> **Input for this task**
※ ※ ※

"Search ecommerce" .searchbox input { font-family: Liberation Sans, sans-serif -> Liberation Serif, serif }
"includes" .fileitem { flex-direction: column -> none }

※ ※ ※

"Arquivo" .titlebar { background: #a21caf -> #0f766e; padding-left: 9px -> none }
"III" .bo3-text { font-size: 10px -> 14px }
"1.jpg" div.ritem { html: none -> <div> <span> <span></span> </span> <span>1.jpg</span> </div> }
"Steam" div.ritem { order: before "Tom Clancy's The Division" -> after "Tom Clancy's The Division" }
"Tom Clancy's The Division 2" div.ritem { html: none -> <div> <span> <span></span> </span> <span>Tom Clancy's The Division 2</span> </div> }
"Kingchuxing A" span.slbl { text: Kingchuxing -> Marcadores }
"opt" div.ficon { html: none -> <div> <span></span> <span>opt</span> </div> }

※ ※ ※

From the line that has "Liberation Sans, sans-serif" through the line that has "flex-direction: column ->", copy every line exactly as it appears above, and leave out all others.

"Search ecommerce" .searchbox input { font-family: Liberation Sans, sans-serif -> Liberation Serif, serif }
"includes" .fileitem { flex-direction: column -> none }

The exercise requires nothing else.